For example, a Client with $4,000,000 under management would pay $35,000 on an annual
basis.
First $1,000,000 x .0095 = $9,500
Next $1,000,000 x .0090= $9,000
Next $1,000,000 x .0085 = $8,500
Next $1,000,000 x .0080 = $8,000
The annual fee may be negotiable. Accounts within the same household will be
combined for a reduced fee. Householding will be done on family accounts of parents
and their minor children. When the child turns twenty-one years old, the householding
of the respective accounts will end. Exceptions to this guideline are permissible.

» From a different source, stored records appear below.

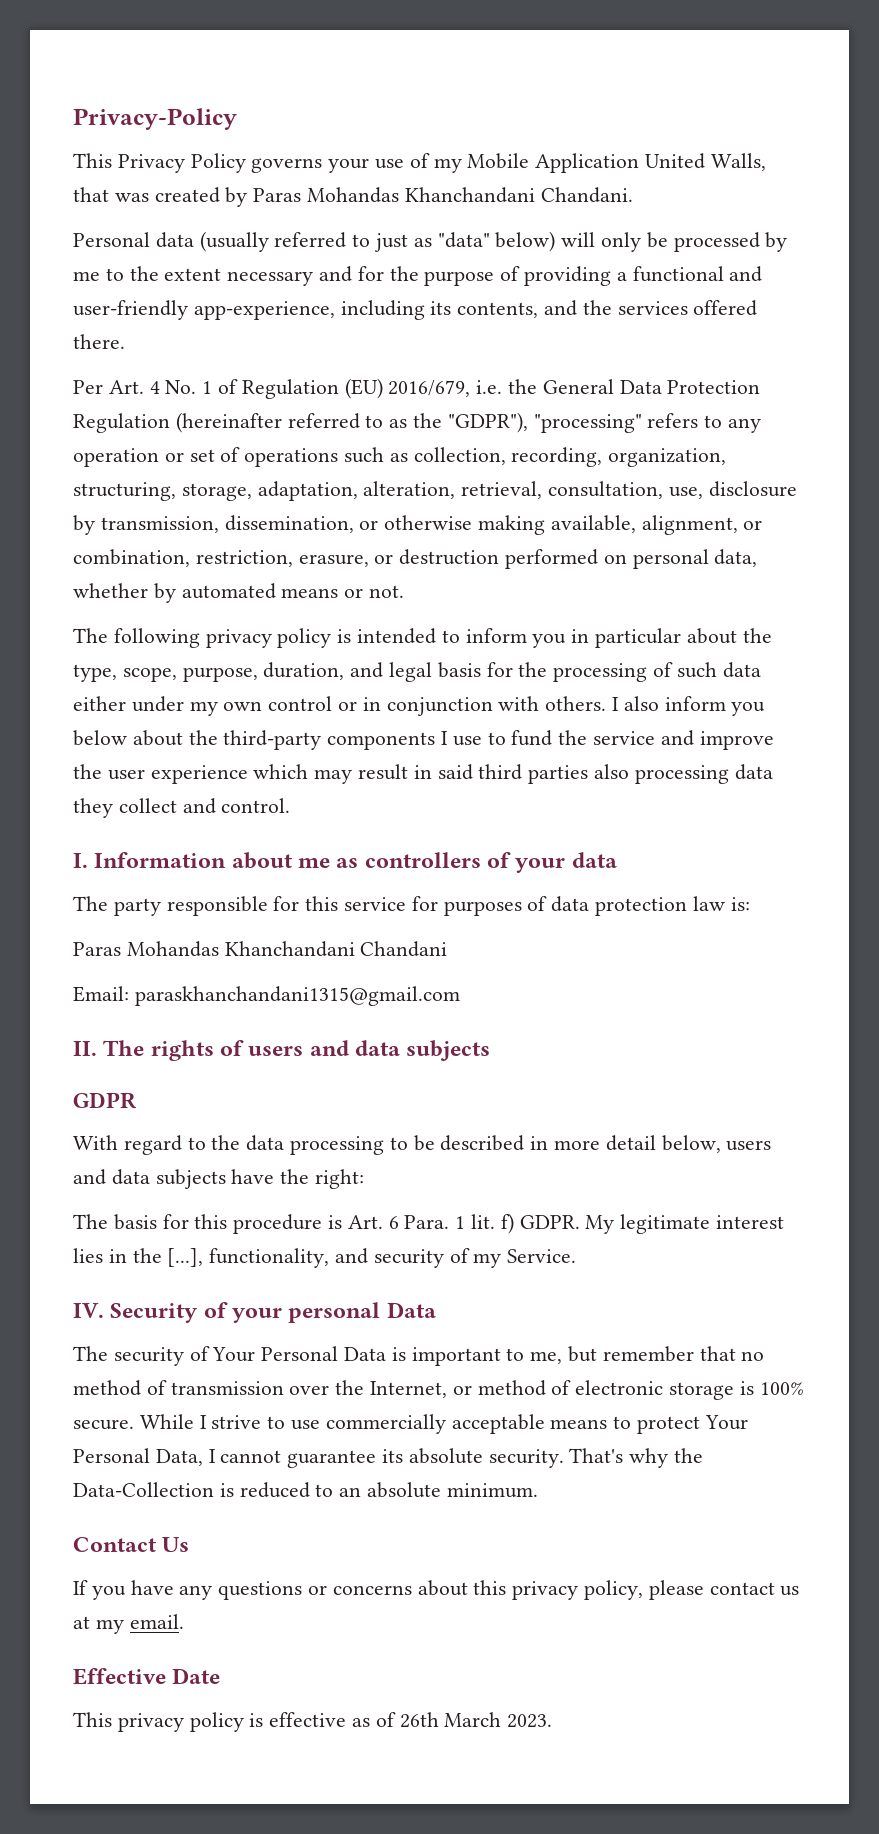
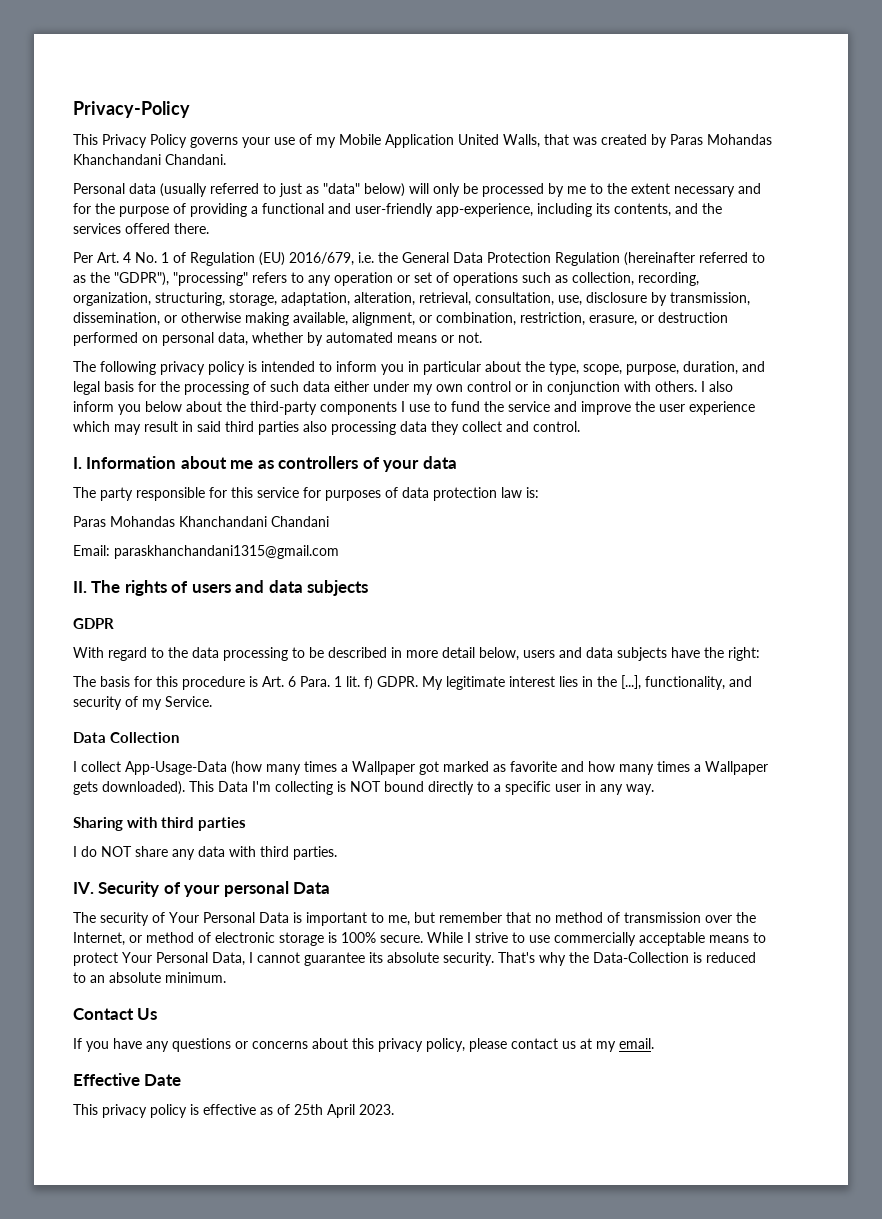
+ Data Collection
+ I collect App-Usage-Data (how many times a Wallpaper got marked as favorite and how many times a Wallpaper gets downloaded). This Data I'm collecting is NOT bound directly to a specific user in any way.
+ Sharing with third parties
+ I do NOT share any data with third parties.
- This privacy policy is effective as of 26th March 2023.
+ This privacy policy is effective as of 25th April 2023.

Fees are billed quarterly in advance based on the amount of assets managed as of the
close of business on the last business day of the previous quarter. Quarterly advisory
fees will be deducted directly from the Clients' account by the custodian. Lower fees
for comparable services may be available from other sources. The amount of the fee
is negotiated on a case-by- case basis and is determined based upon a number of
factors including the amount of work involved, the assets placed under management
and the attention needed to manage the account.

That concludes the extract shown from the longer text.